I’m going to putthe recipe for 4 people as a first course although as seen in the photo I like it so much that I do not usually eat only two or three.


white asparagus Gratin
white asparagus a different way of cooking asparagus white.

Cuisine: Spanish
Type of recipe: Vegetables
Rations: 4
Preparation time:
Cooking time:
Total time:
  • 8 white asparagus (calculate 2-3 per person, you can put more)
  • 1 liter of water
  • salt to taste
  • 1 teaspoon sugar
  • 8 slices of ham york
  • 50 gr ham in taquitos
  • 60 gr of chives cut into slices
  • 30 g extra virgin olive oil
  • 20 gr wheat flour
  • 300 gr rice milk
  • without lactose cheese for gratin
To cook asparagus:
  1. Wash, peel the asparagus with a peeler and cut the end part of the stem.
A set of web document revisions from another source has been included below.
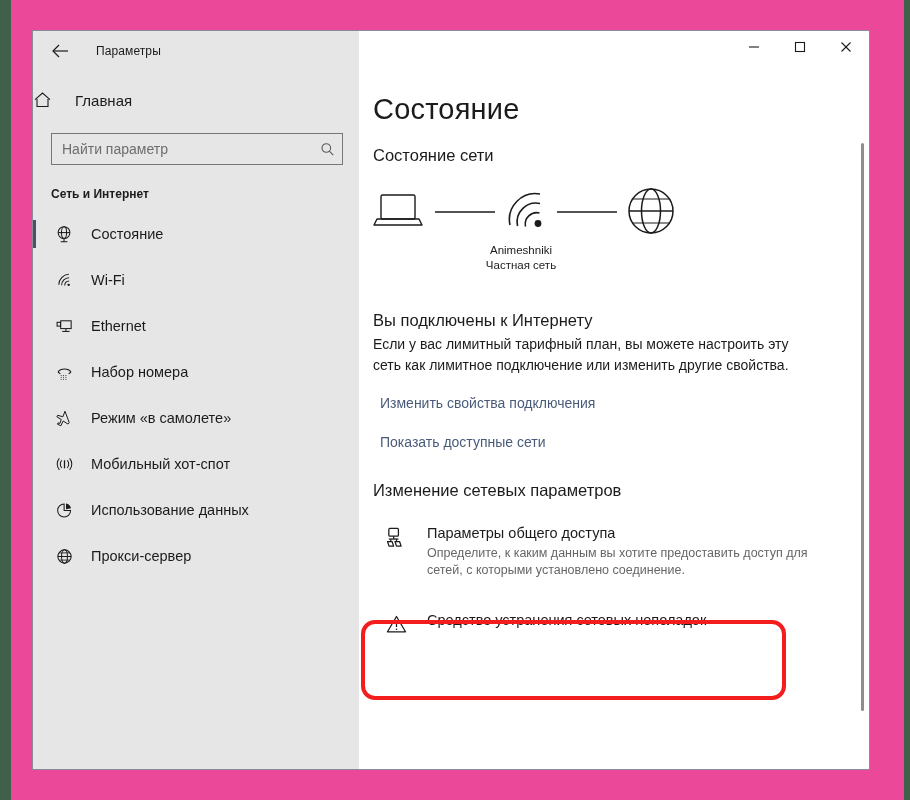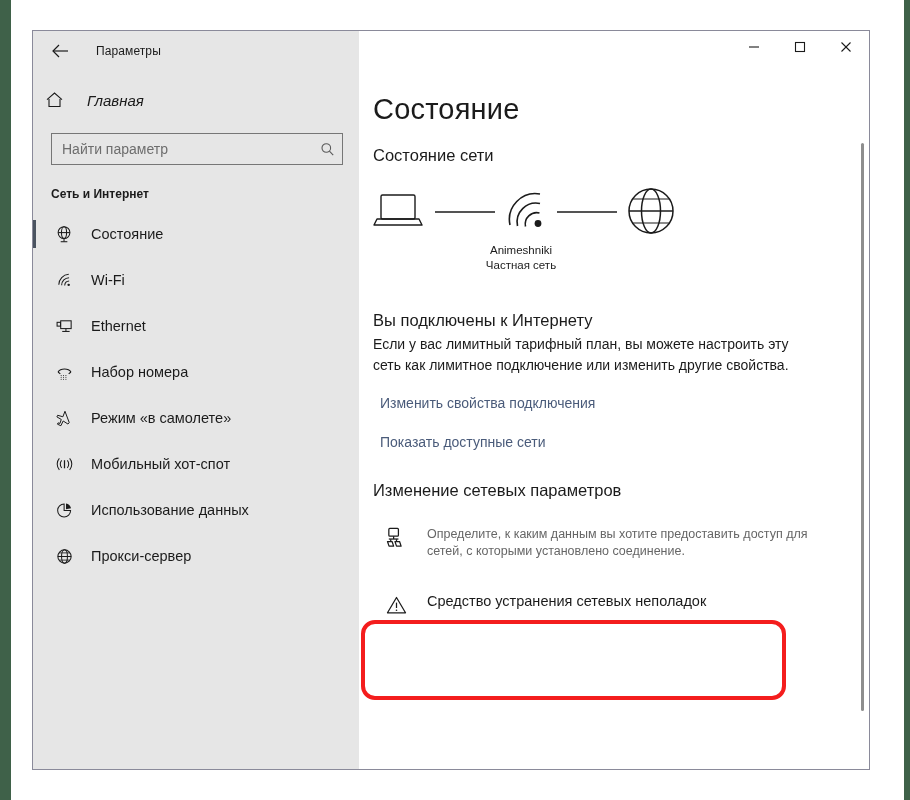"Параметры" #root { background: #ffffff -> #ec4899 }
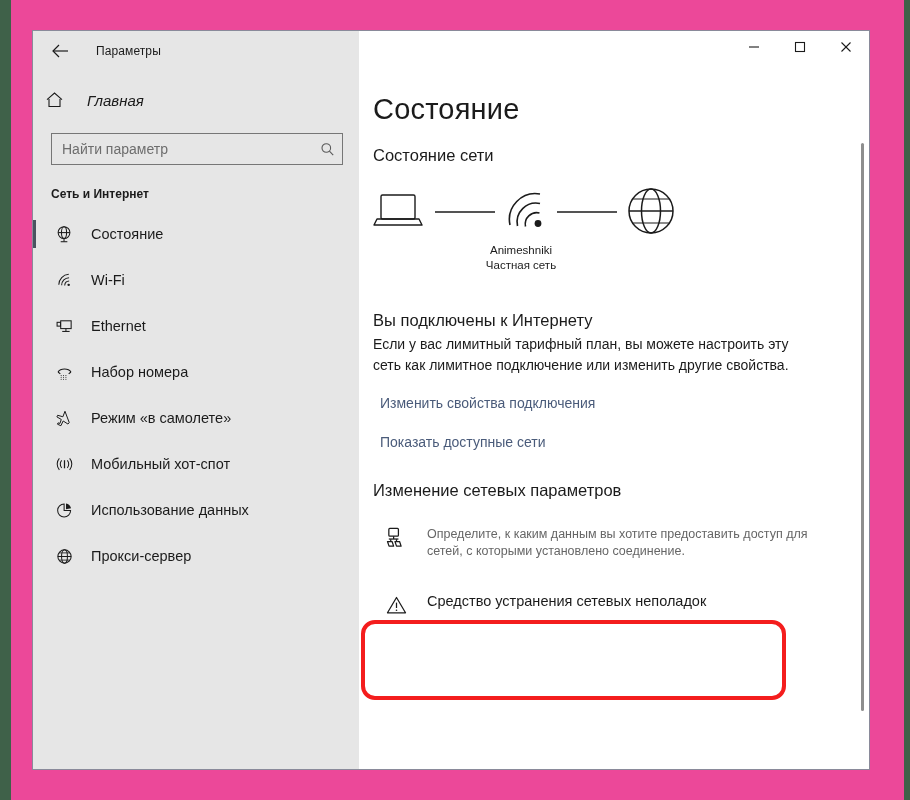"Главная" .home-row { font-style: italic -> none; padding-left: 12px -> 0 }
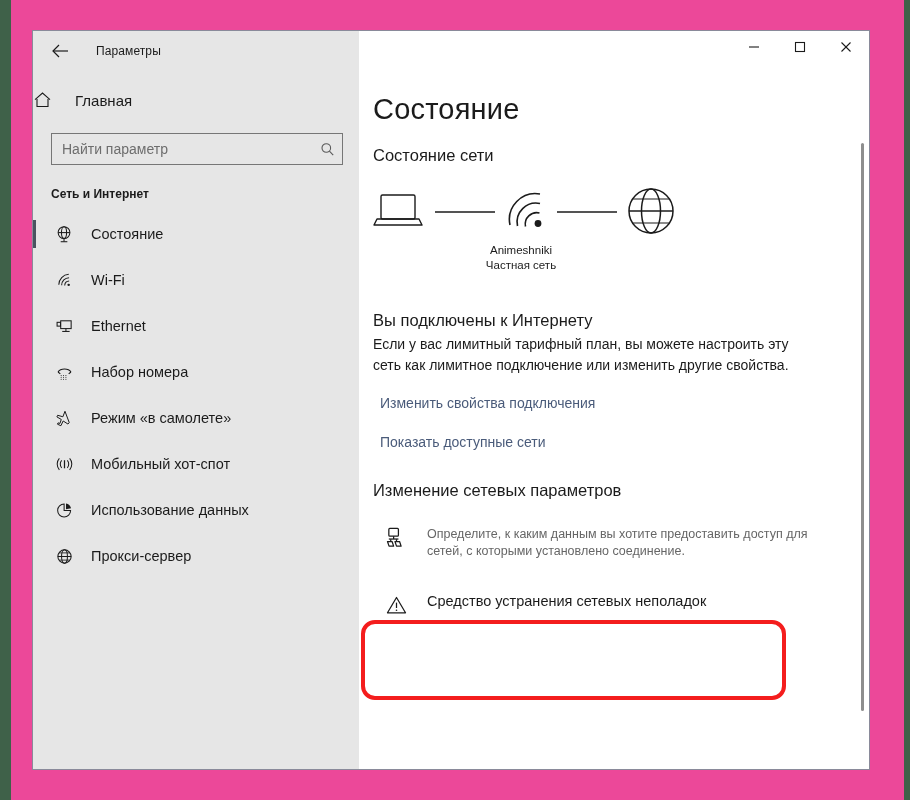"Параметры общего доступа" span.opt-title { html: none -> <span>Параметры общего доступа</span> }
  2. Put 1 liter of water in the jar with sugar and salt.
  3. Put the asparagus into the basket and schedule 25 minutes at 120° speed 2.
  4. Once the time is over drain the asparagus well and reserve.
To make the bechamel:
  1. Put the chives and ham in the jar and chop 15 seconds at speed 4. Lower the remnants of the walls with the spatula.
  2. Add the oil and fry 3 minutes, at 100° speed 1, without the measuring cup.
  3. Add flour and fry 1 minute at 80 th speed 5.
  4. Add milk and salt and schedule 5 minutes at 100 th speed 5.
To assemble the dish:
  1. While the bechamel is cooking, roll the asparagus with the slices of york ham.
  2. Put the asparagus in a baking dish.
  3. Pour the bechamel and grated cheese on top and gratin until golden brown.
If the slices of york ham are very large, you can use half.
Canned asparagus can be used if we have little time to prepare the recipe.
Ham is optional, we can also make the recipe if we do not have it at hand.